Eric R ReedPaola SebastianiPublished in: bioRxiv : the preprint server for biology (2023)
False discovery is an ever-present concern in omics research, especially for burgeoning technologies with unvetted specificity of their biomolecular measurements, as such unknowns obscure the ability to characterize biologically informative features from studies performed with any single platform. Accordingly, performing replication studies of the same samples using different omics platforms is a viable strategy for identifying high-confidence molecular associations that are conserved across studies. However, an important caveat of replication studies that include the same samples is that they are inherently non-independent, leading to overestimation of conservation if studies are treated otherwise.
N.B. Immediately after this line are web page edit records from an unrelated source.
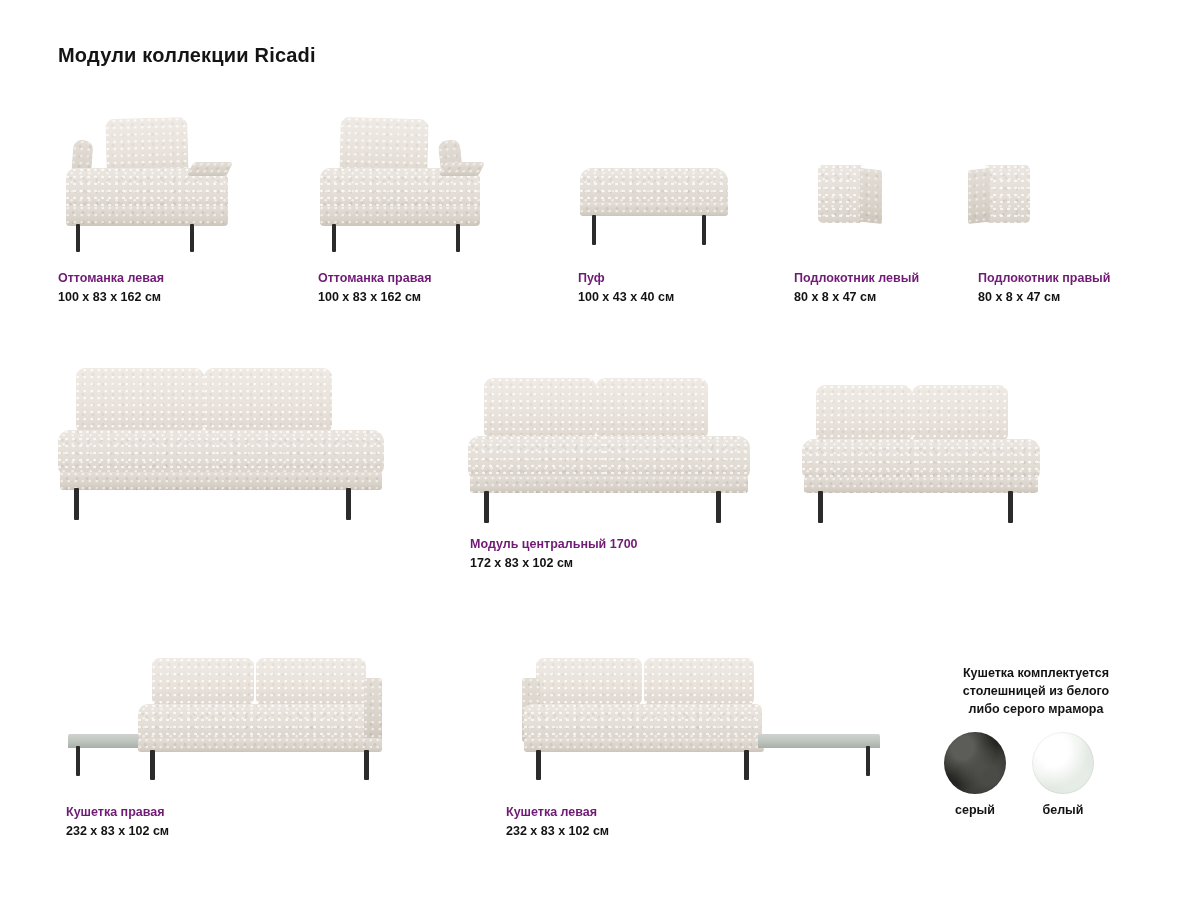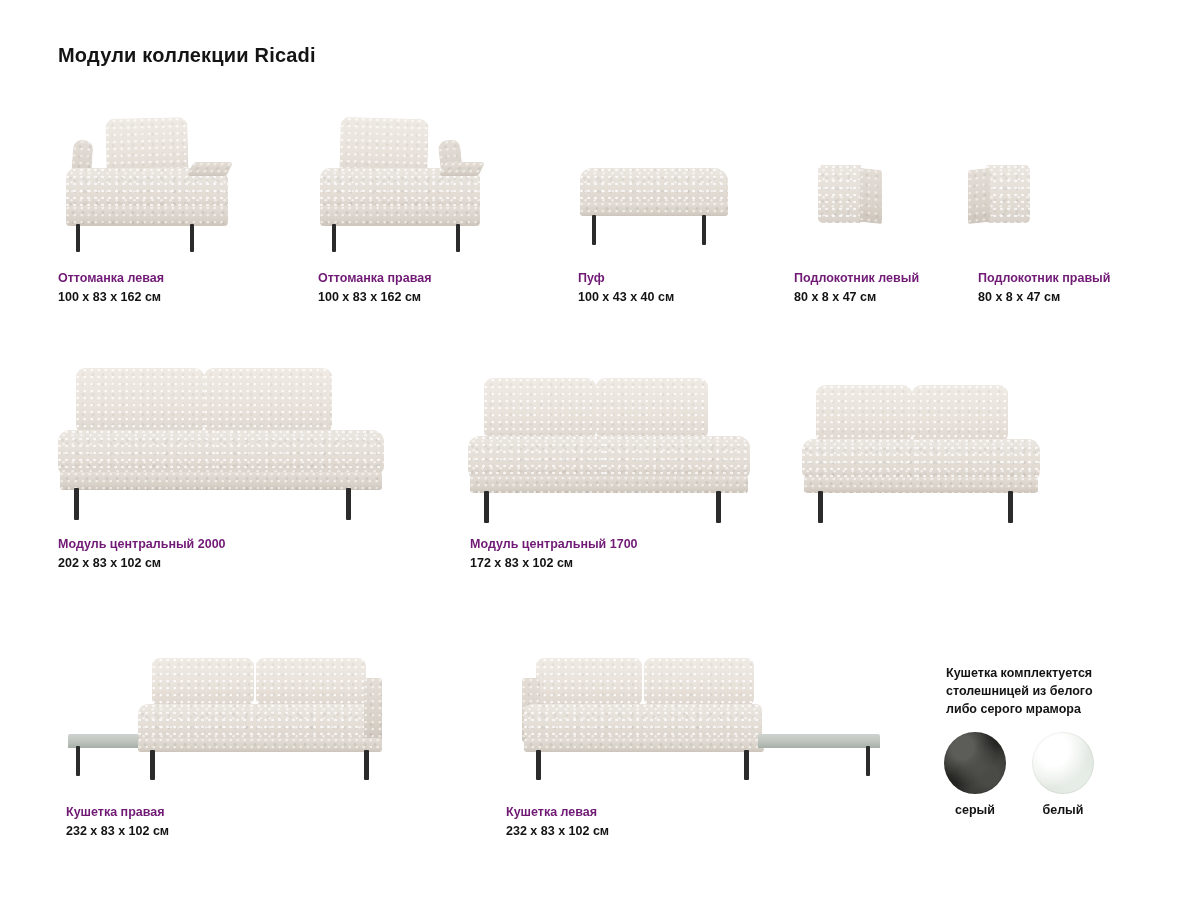--- a/index.html
+++ b/index.html
@@ -171,24 +171,20 @@
 
   <div class="fig" style="left:46px; top:368px; width:345px; height:160px;">
     <div class="fab-l" style="position:absolute; left:30px; top:0px; width:128px; height:66px; border-radius:9px;"></div>
     <div class="fab-l" style="position:absolute; left:158px; top:0px; width:128px; height:66px; border-radius:9px;"></div>
     <div class="fab" style="position:absolute; left:12px; top:62px; width:160px; height:46px; border-radius:12px 4px 6px 10px;"></div>
     <div class="fab" style="position:absolute; left:170px; top:62px; width:168px; height:46px; border-radius:4px 12px 10px 6px;"></div>
     <div class="fab-d" style="position:absolute; left:14px; top:104px; width:322px; height:18px; border-radius:3px;"></div>
     <div class="leg w5" style="left:28px; top:120px; height:32px;"></div>
     <div class="leg w5" style="left:300px; top:120px; height:32px;"></div>
   </div>
-  <div class="caption" style="left:58px; top:536px;">
-    <div class="name">Модуль центральный 2000</div>
-    <div class="dims">202 x 83 x 102 см</div>
-  </div>
 
   <div class="fig" style="left:460px; top:378px; width:300px; height:150px;">
     <div class="fab-l" style="position:absolute; left:24px; top:0px; width:112px; height:62px; border-radius:9px;"></div>
     <div class="fab-l" style="position:absolute; left:136px; top:0px; width:112px; height:62px; border-radius:9px;"></div>
     <div class="fab" style="position:absolute; left:8px; top:58px; width:138px; height:44px; border-radius:12px 4px 6px 10px;"></div>
     <div class="fab" style="position:absolute; left:144px; top:58px; width:146px; height:44px; border-radius:4px 12px 10px 6px;"></div>
     <div class="fab-d" style="position:absolute; left:10px; top:98px; width:278px; height:17px; border-radius:3px;"></div>
     <div class="leg w5" style="left:24px; top:113px; height:32px;"></div>
     <div class="leg w5" style="left:256px; top:113px; height:32px;"></div>
   </div>
@@ -237,21 +233,21 @@
     <div class="marble-side" style="left:252px; top:103px; width:122px; height:5px;"></div>
     <div class="leg w5" style="left:30px; top:110px; height:30px;"></div>
     <div class="leg w5" style="left:238px; top:110px; height:30px;"></div>
     <div class="leg" style="left:360px; top:106px; height:30px;"></div>
   </div>
   <div class="caption" style="left:506px; top:804px;">
     <div class="name">Кушетка левая</div>
     <div class="dims">232 x 83 x 102 см</div>
   </div>
 
-  <div class="note" style="left:946px; top:664px;">Кушетка комплектуется столешницей из белого либо серого мрамора</div>
+  <div class="note" style="left:946px; top:664px;text-align:center;">Кушетка комплектуется столешницей из белого либо серого мрамора</div>
 
   <div class="swatch-wrap" style="left:1032px; top:732px;">
     <div class="swatch white"></div>
     <div class="swatch-label">белый</div>
   </div>
   <div class="swatch-wrap" style="left:944px; top:732px;">
     <div class="swatch grey"></div>
     <div class="swatch-label">серый</div>
   </div>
Strategies for accounting for such inter-study dependencies have been proposed for meta-analysis methods that are devised to increase statistical power to detect molecular associations present in one-or-more studies but are not immediately suited for identifying conserved molecular associations across multiple studies. Here we present a unifying strategy for performing inter-study conservation analysis as an alternative to meta-analysis strategies for aggregating summary statistical results of shared features across complementary studies, while accounting for inter-study dependency. This method, which we refer to as "adjusted maximum p-value" (AdjMaxP), is easy to implement with both inter-study dependency and conservation estimated directly from the p-values from molecular feature-level association testing results from each study. Through simulation-based assessment we demonstrate that AdjMaxP's improved performance for accurately identifying conserved features over a related meta-analysis strategy for non-independent studies.